» **SUPPLIED DATA**
↓↓↓
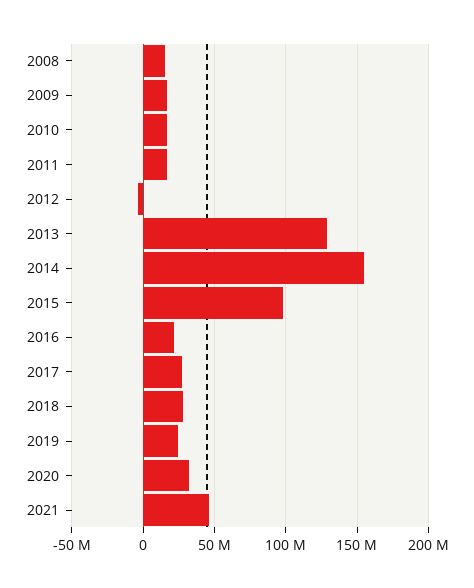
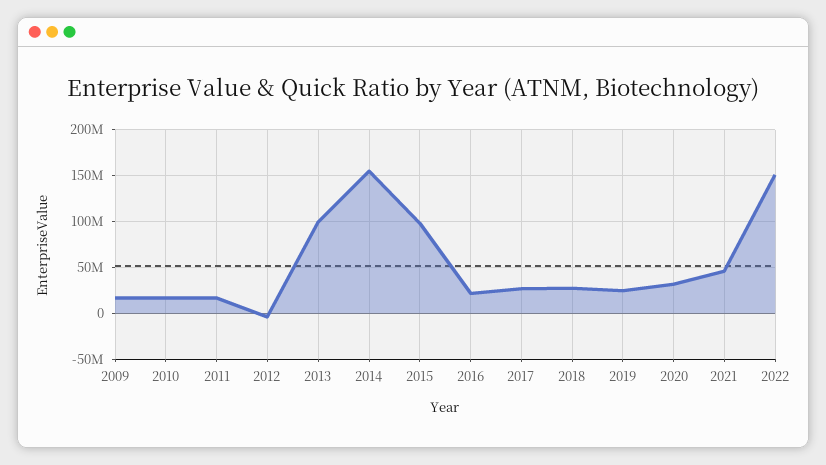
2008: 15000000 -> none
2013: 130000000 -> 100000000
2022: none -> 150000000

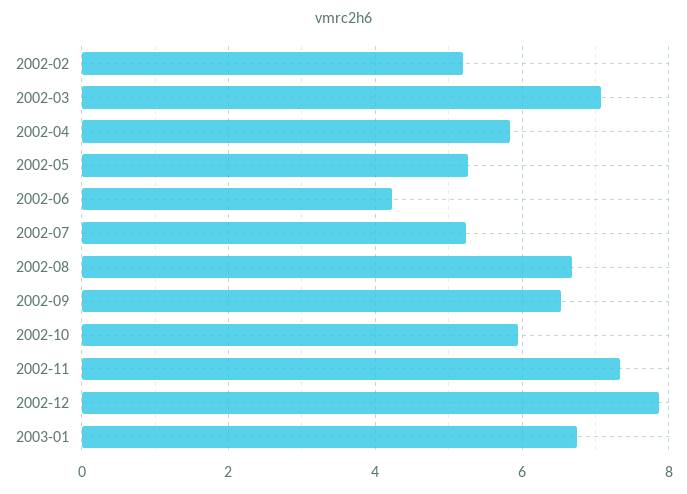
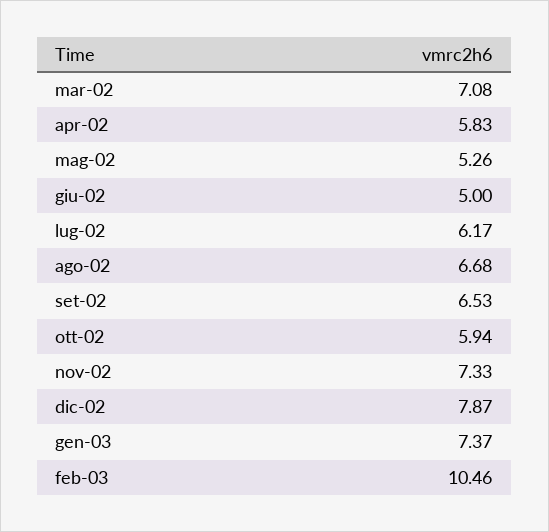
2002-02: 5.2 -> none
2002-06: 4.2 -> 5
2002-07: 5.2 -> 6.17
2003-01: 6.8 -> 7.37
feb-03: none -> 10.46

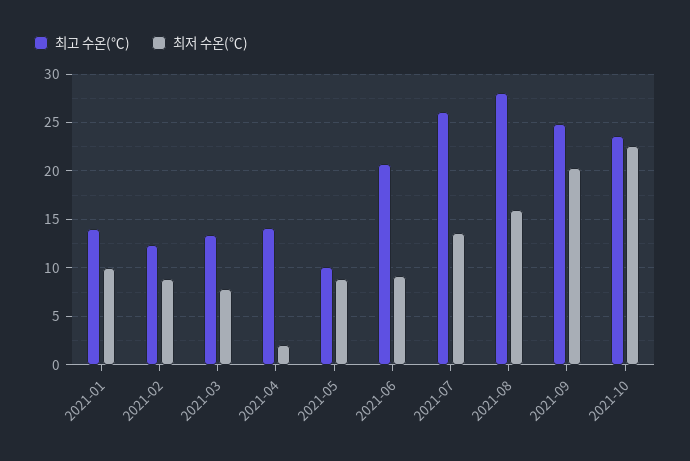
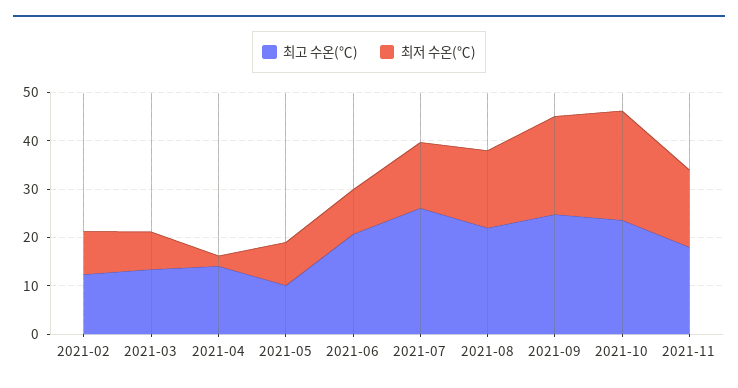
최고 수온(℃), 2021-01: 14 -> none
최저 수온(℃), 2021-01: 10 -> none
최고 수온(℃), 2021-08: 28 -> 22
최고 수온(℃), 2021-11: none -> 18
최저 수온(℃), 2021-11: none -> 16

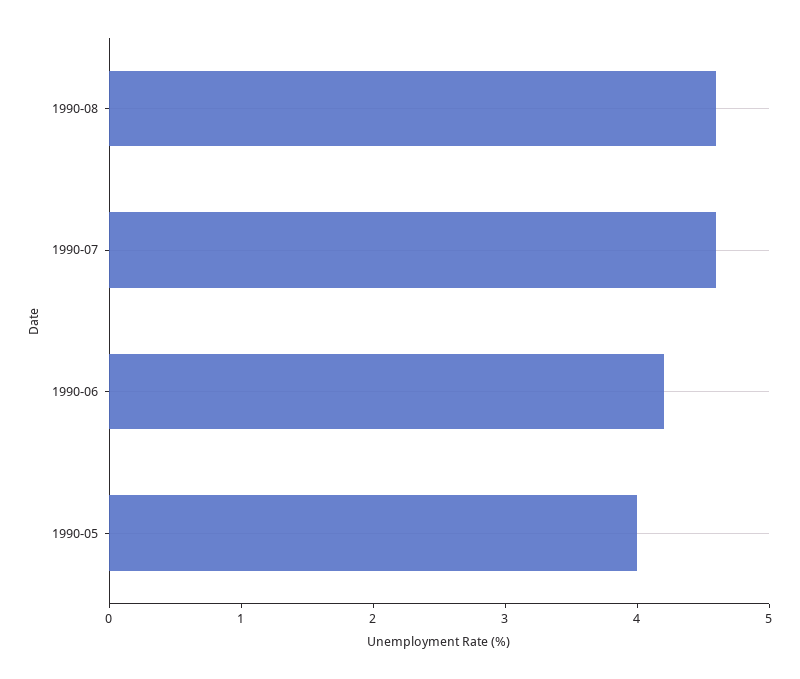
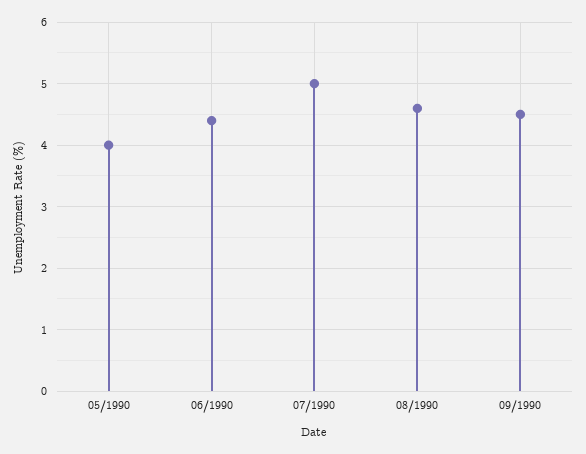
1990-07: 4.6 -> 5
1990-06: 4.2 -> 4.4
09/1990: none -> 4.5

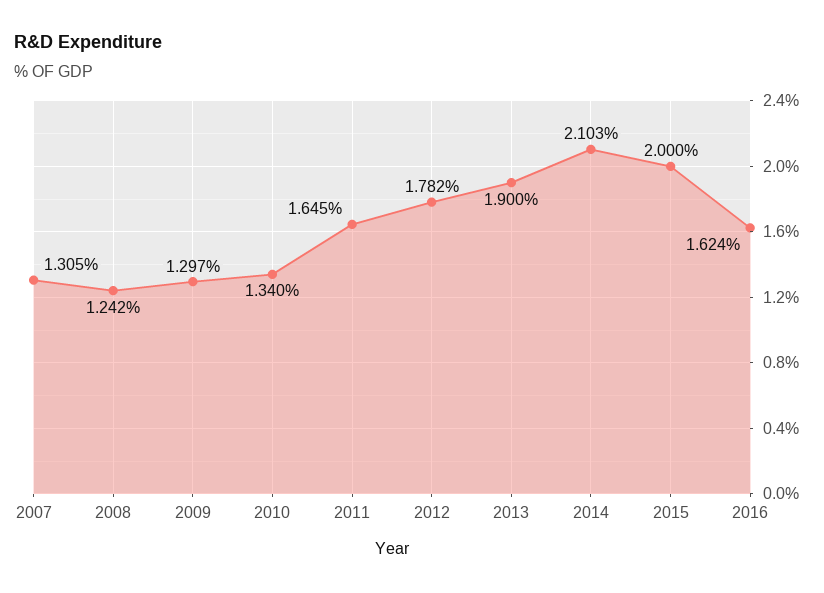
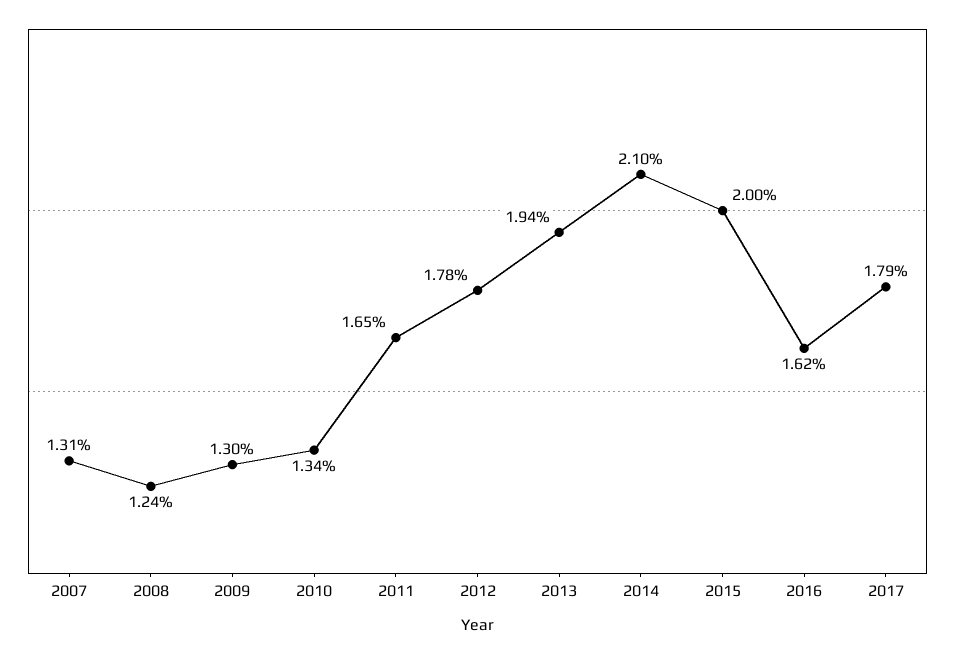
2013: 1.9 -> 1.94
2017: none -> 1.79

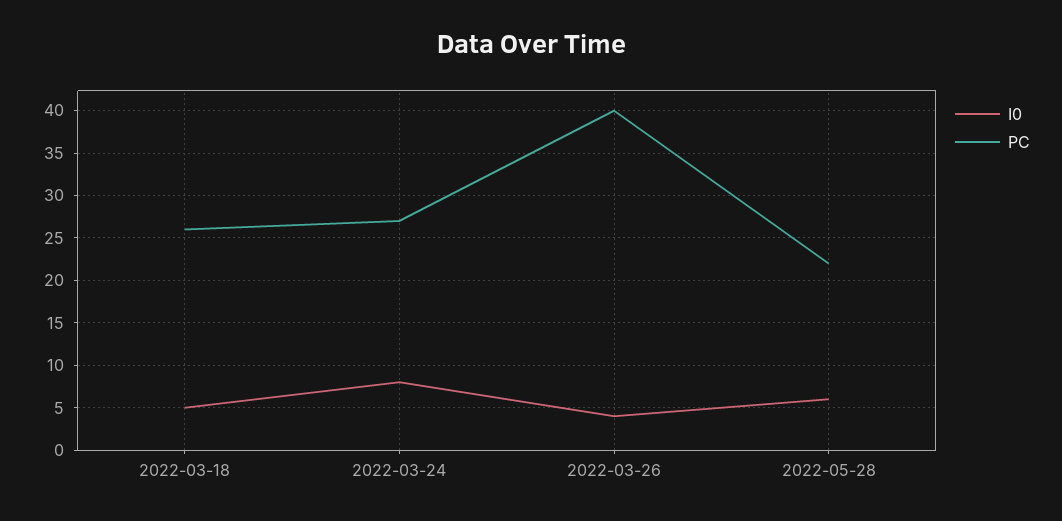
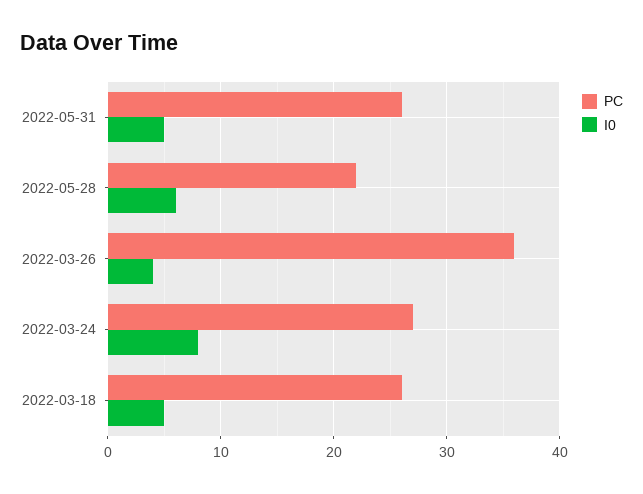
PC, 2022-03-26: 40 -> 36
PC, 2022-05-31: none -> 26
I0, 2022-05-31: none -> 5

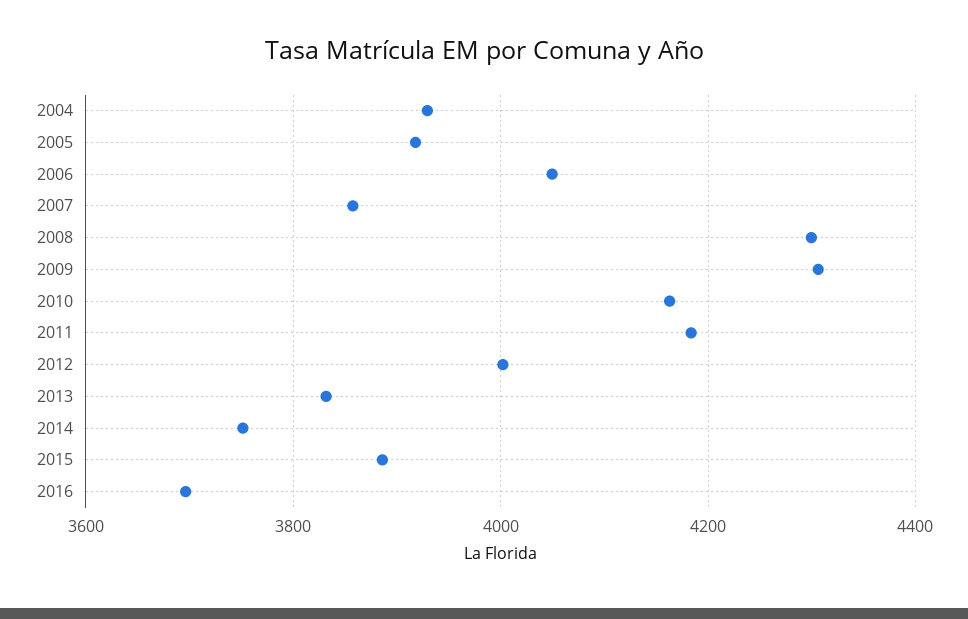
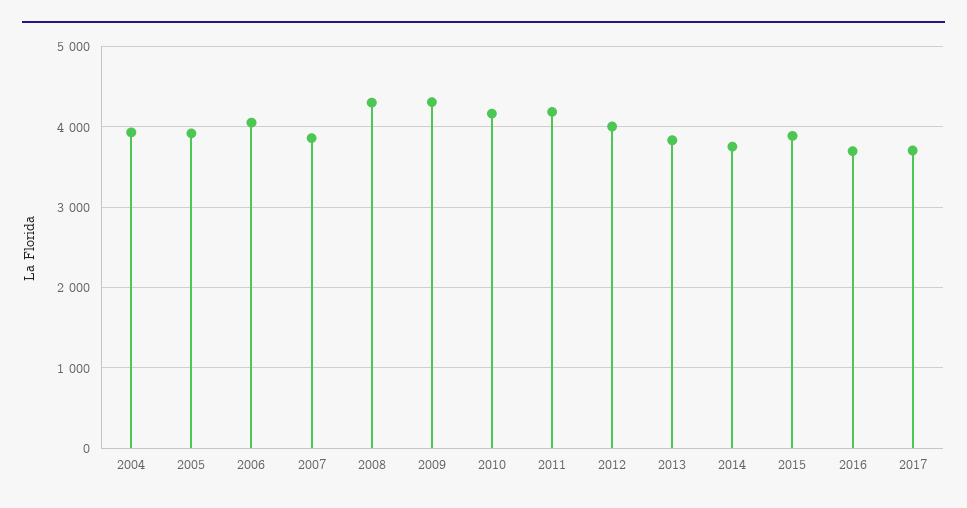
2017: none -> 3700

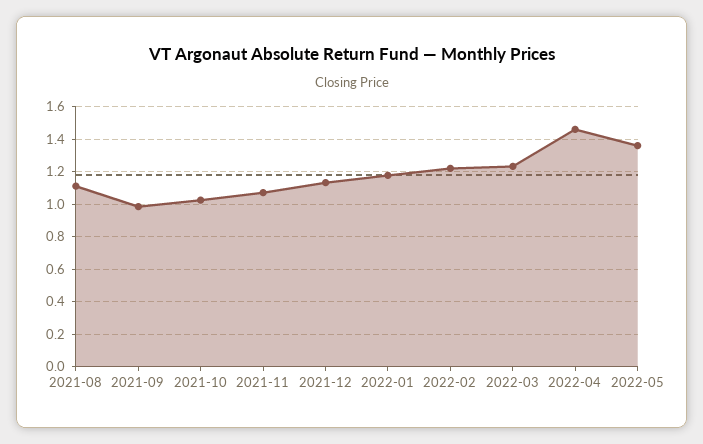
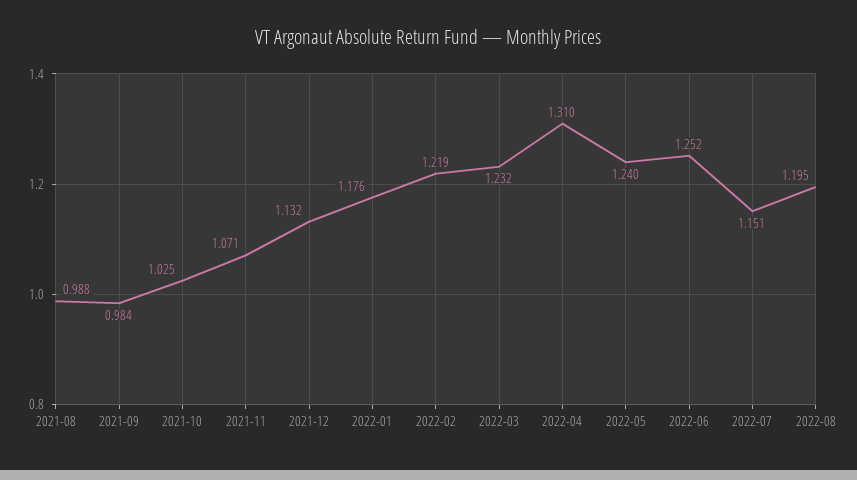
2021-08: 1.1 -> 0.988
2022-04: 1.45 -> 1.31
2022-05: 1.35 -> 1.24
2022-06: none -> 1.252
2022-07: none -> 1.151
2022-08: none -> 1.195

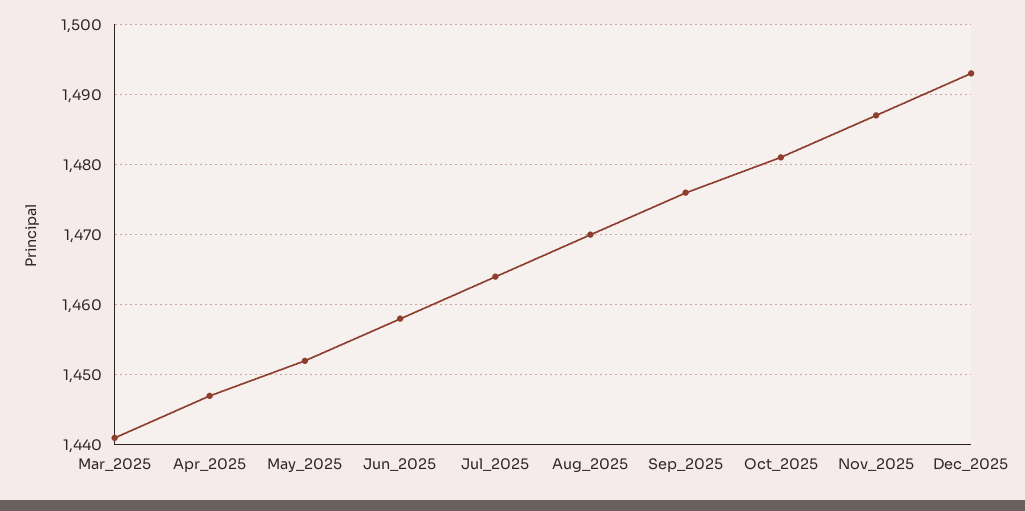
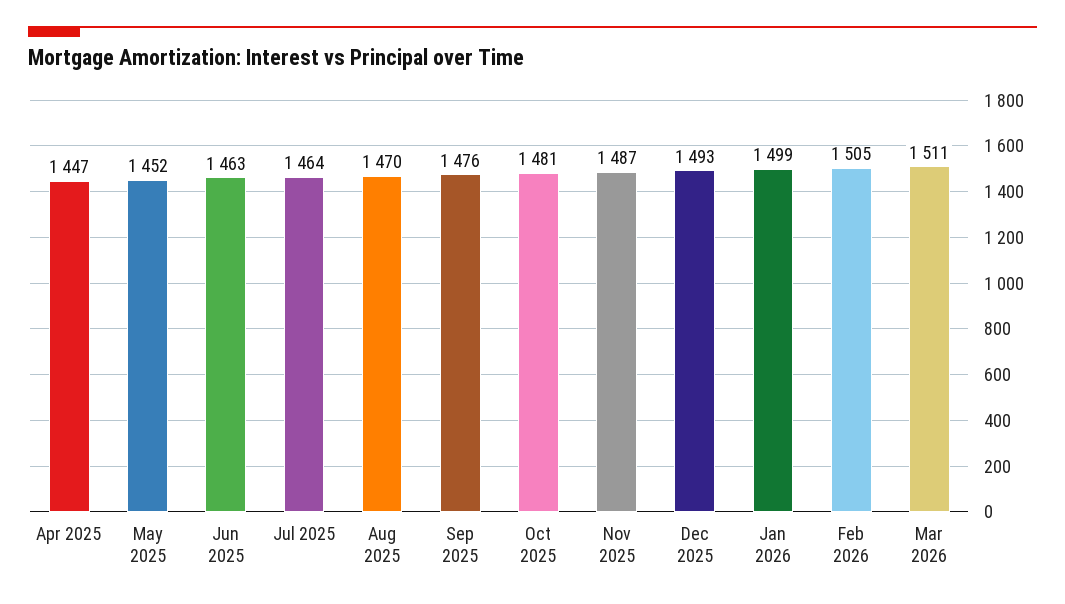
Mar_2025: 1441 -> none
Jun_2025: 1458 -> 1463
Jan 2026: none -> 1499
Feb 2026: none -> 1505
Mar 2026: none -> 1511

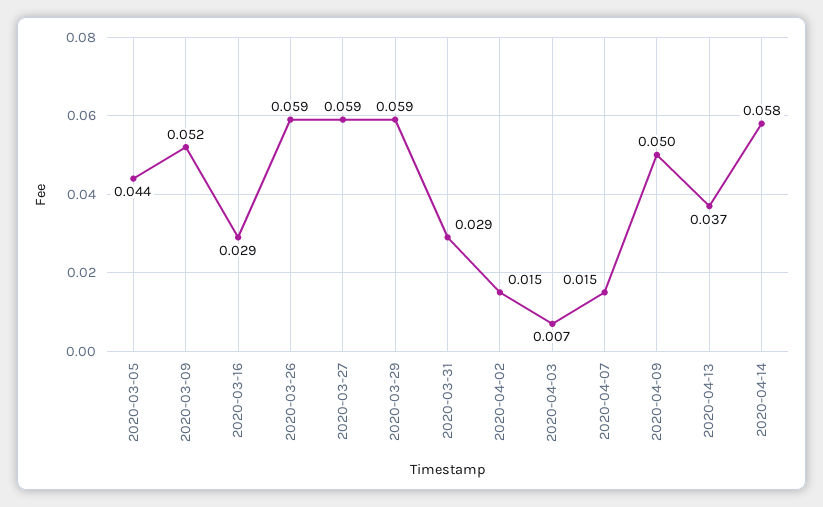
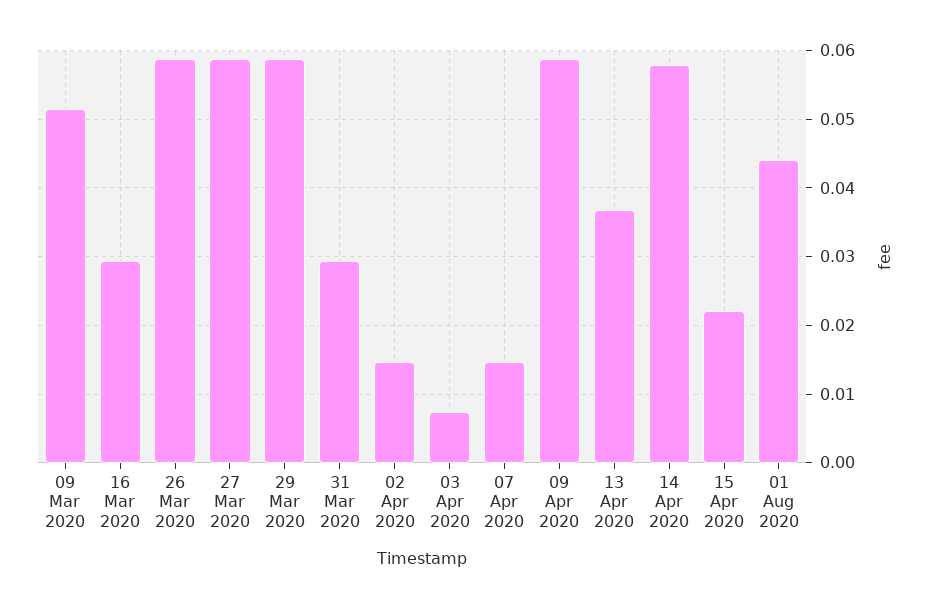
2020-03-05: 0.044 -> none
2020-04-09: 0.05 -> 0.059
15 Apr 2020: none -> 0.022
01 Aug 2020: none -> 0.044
↑↑↑
All lines from the start of the entries through the one with "1990-06: 4.2 -> 4.4" are to be output exactly; omit the pictures.

2008: 15000000 -> none
2013: 130000000 -> 100000000
2022: none -> 150000000

2002-02: 5.2 -> none
2002-06: 4.2 -> 5
2002-07: 5.2 -> 6.17
2003-01: 6.8 -> 7.37
feb-03: none -> 10.46

최고 수온(℃), 2021-01: 14 -> none
최저 수온(℃), 2021-01: 10 -> none
최고 수온(℃), 2021-08: 28 -> 22
최고 수온(℃), 2021-11: none -> 18
최저 수온(℃), 2021-11: none -> 16

1990-07: 4.6 -> 5
1990-06: 4.2 -> 4.4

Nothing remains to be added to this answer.